Animating Health Changes with TweenService
Snapping the health bar instantly to the new value feels jarring and makes it hard to read how much damage was taken. Use TweenService to animate the fill bar's width over 0.3 seconds with EasingStyle.Quad and EasingDirection.Out. For extra polish, add a "damage trail" bar — a second fill frame in a lighter or redder color that sits behind the main fill. When damage is taken, the main fill tweens to the new value immediately (0.3 seconds), while the trail bar waits 0.4 seconds and then tweens to match over 0.5 seconds. This creates the effect seen in games like Dark Souls and Elden Ring where you can see exactly how much damage was just dealt. For healing, reverse the visual — the main fill tweens up, and you can add a brief green flash on the bar.

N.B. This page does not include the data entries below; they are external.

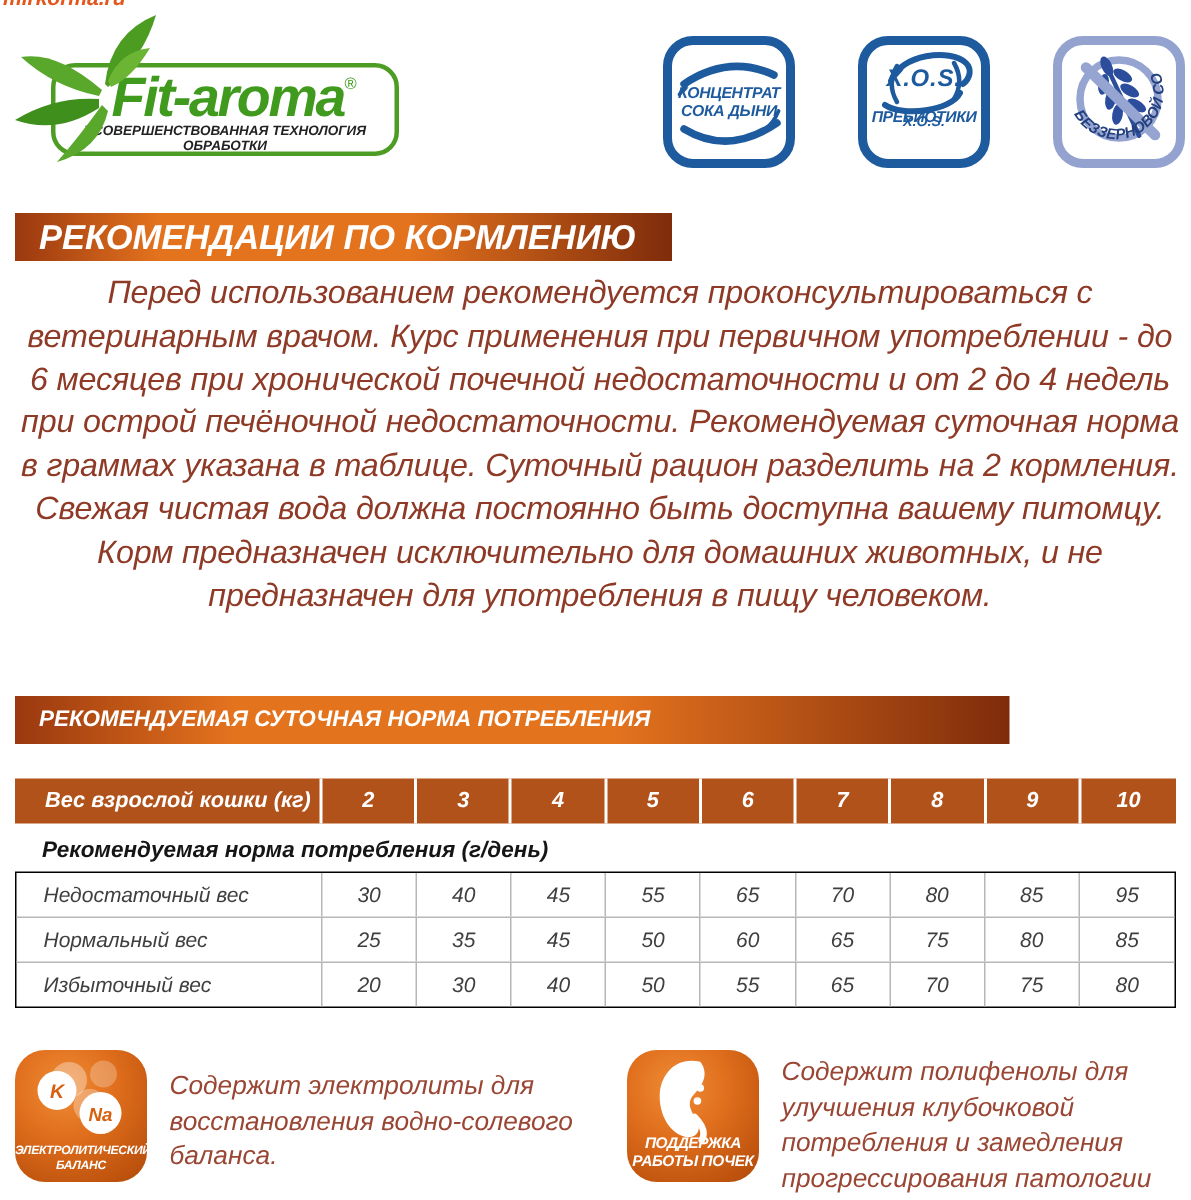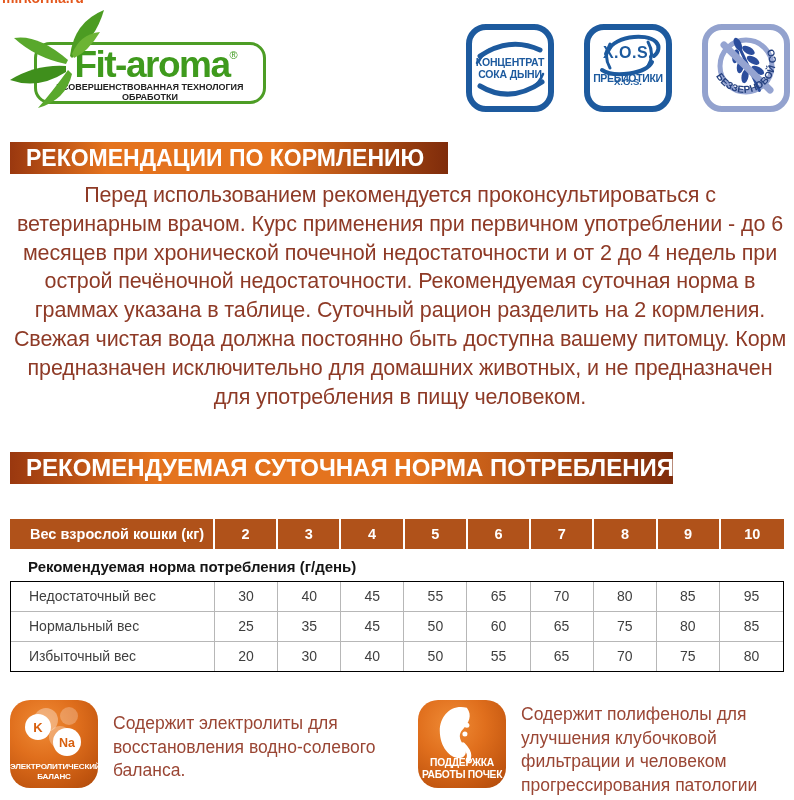--- a/index.html
+++ b/index.html
@@ -1,50 +1,50 @@
 <!DOCTYPE html>
 <html><head>
 <meta charset="utf-8">
 <style>
   html,body{margin:0;padding:0;background:#fff;}
   .page{position:relative;width:794px;height:800px;background:#fff;overflow:hidden;
-        font-family:"Liberation Sans",sans-serif;}
+        font-family:"Liberation Sans",sans-serif;font-style:italic;}
 
   
   .watermark{position:absolute;left:2px;top:-10px;font-size:14px;font-weight:bold;color:#e4571c;}
 
   
   .logo{position:absolute;left:8px;top:4px;width:300px;height:118px;}
   .logo-box{position:absolute;left:26px;top:38px;width:232px;height:62px;border:3px solid #4d9d25;
             border-radius:16px;background:#fff;box-sizing:border-box;text-align:center;z-index:1;}
   .brand-line{margin-top:1px;padding-left:12px;white-space:nowrap;}
   .brand{font-size:37px;font-weight:bold;color:#3f9a1d;letter-spacing:-1.5px;line-height:38px;}
   .reg{font-size:11px;color:#3f9a1d;vertical-align:18px;}
   .tagline{font-size:9px;font-weight:bold;color:#222;margin-top:-2px;letter-spacing:0;}
   .leaves{position:absolute;left:0;top:0;width:150px;height:108px;z-index:2;}
 
   
-  .badges{position:absolute;top:24px;right:4px;display:flex;gap:30px;padding-left:40px;}
+  .badges{position:absolute;top:24px;right:4px;display:flex;gap:42px;padding-left:40px;}
   .badge{position:relative;width:88px;height:88px;border:6px solid #1d5a9e;border-radius:20px;
          background:#fff;box-sizing:border-box;}
   .badge.light{border-color:#93a2ce;}
   .badge svg{position:absolute;left:0;top:0;width:76px;height:76px;}
   .b1text{position:absolute;inset:0;display:flex;flex-direction:column;justify-content:center;align-items:center;
           font-weight:bold;color:#1d5a9e;font-size:10.5px;line-height:12.5px;letter-spacing:-0.2px;}
   .xos-big{position:absolute;left:0;right:0;top:14px;text-align:center;font-size:16px;font-weight:800;
            color:#1d5a9e;letter-spacing:0.5px;}
   .xos-sub1{position:absolute;left:0;right:0;top:46px;text-align:center;font-size:9.5px;font-weight:bold;color:#1d5a9e;}
   .xos-sub2{position:absolute;left:0;right:0;top:42px;text-align:center;font-size:10.5px;font-weight:bold;color:#1d5a9e;letter-spacing:-0.3px;}
 
   
   .bar{position:absolute;height:32px;line-height:32px;color:#fff;font-weight:bold;padding-left:16px;
        box-sizing:border-box;white-space:nowrap;
        background:linear-gradient(90deg,#9a380f 0%,#e4731e 22%,#e4731e 60%,#7f2c0b 100%);}
   .bar1{left:10px;top:142px;width:438px;font-size:23px;}
-  .bar2{left:10px;top:452px;width:663px;font-size:24px;}
+  .bar2{left:10px;top:464px;width:663px;font-size:15px;}
 
   .para{position:absolute;left:10px;top:181px;width:780px;margin:0;font-size:21.5px;line-height:28.8px;
         color:#8e3a26;letter-spacing:-0.1px;text-align:center;}
 
   
   .tbl{position:absolute;left:10px;top:519px;width:774px;}
   .tbl-head{display:grid;grid-template-columns:205px repeat(9,1fr);height:30px;background:#b0521a;}
   .th{border-right:2px solid #fff;color:#fff;font-weight:bold;font-size:14.5px;line-height:30px;text-align:center;}
   .th.label{padding-left:20px;text-align:left;}
   .th:last-child{border-right:none;}
@@ -236,19 +236,19 @@
           <path d="M30 42 C36 48 38 53 35 58" stroke="#ffffff" stroke-width="4.5" fill="none" stroke-linecap="round"></path>
         </svg>
         <div class="flabel">
           <span>ПОДДЕРЖКА</span>
           <span>РАБОТЫ ПОЧЕК</span>
         </div>
       </div>
       <div class="ftext">
         <div>Содержит полифенолы для</div>
         <div>улучшения клубочковой</div>
-        <div>фильтрации и человеком</div>
+        <div>потребления и замедления</div>
         <div>прогрессирования патологии почек.</div>
       </div>
     </div>
 
   </div>
 </div>
 
 </body></html>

- Main fill: TweenService with 0.3s Quad EasingOut to new health percentage
- Damage trail: delayed 0.4s, then tweens to match over 0.5s in a lighter/red color
- Healing: tween fill up with a brief green flash overlay
- Cancel any active tweens before starting new ones to prevent visual conflicts
Boss Health Bars
Boss health bars deserve special treatment. Place them at the top or bottom center of the screen, spanning 60-80% of the screen width. Use a ScreenGui with a high DisplayOrder so it renders above other UI. Include the boss name in a TextLabel centered above the bar. Add phase markers as thin white lines on the bar at the phase transition thresholds (e.g., at 60% and 30%). When a phase transition occurs, flash the health bar briefly and update the bar's color or gradient to signal the new phase. Some games add a segmented style where the health bar has visible notches every 10% to help players gauge remaining health. For multi-phase bosses, consider showing a small icon or number below the bar indicating the current phase. Hide the boss bar when the player is out of combat or the boss enters a cinematic transition state.
Floating Damage Numbers
Damage numbers provide instant feedback on every hit. When damage is dealt, create a BillboardGui at the victim's position with a TextLabel showing the damage value. Tween the BillboardGui's StudsOffset upward by 3-4 studs over 0.8 seconds while fading the TextLabel's TextTransparency from 0 to 1. Destroy the BillboardGui after the tween completes. Color-code the numbers: white for normal damage, yellow for critical hits (larger font size too), green for healing, gray for blocked/reduced damage. For critical hits, add a brief scale-up animation (start at 150% size and tween down to 100%) for visual emphasis. Pool and reuse BillboardGui objects if you have many enemies taking rapid damage to avoid creating hundreds of instances per second. Keep the font bold and the text outline thick for readability against any background.
Responsive Design for All Devices
Roblox runs on phones, tablets, desktops, and consoles — your health bars must work on all of them. Use Scale values (not Offset) for positioning and sizing so the UI scales with screen resolution. Set UISizeConstraint with MinSize to ensure the bar never shrinks below a readable size on small phone screens. Use UIAspectRatioConstraint on the bar container to maintain proportions across aspect ratios. Test on mobile by using Studio's Device Emulator (View tab > Device). The HUD health bar should never overlap with Roblox's core UI (chat, leaderboard, backpack) — account for the safe zone insets on mobile where system UI overlaps. Keep overhead BillboardGui bars simple (no text, just the fill bar) at a size that is visible but not overwhelming when multiple enemies are on screen.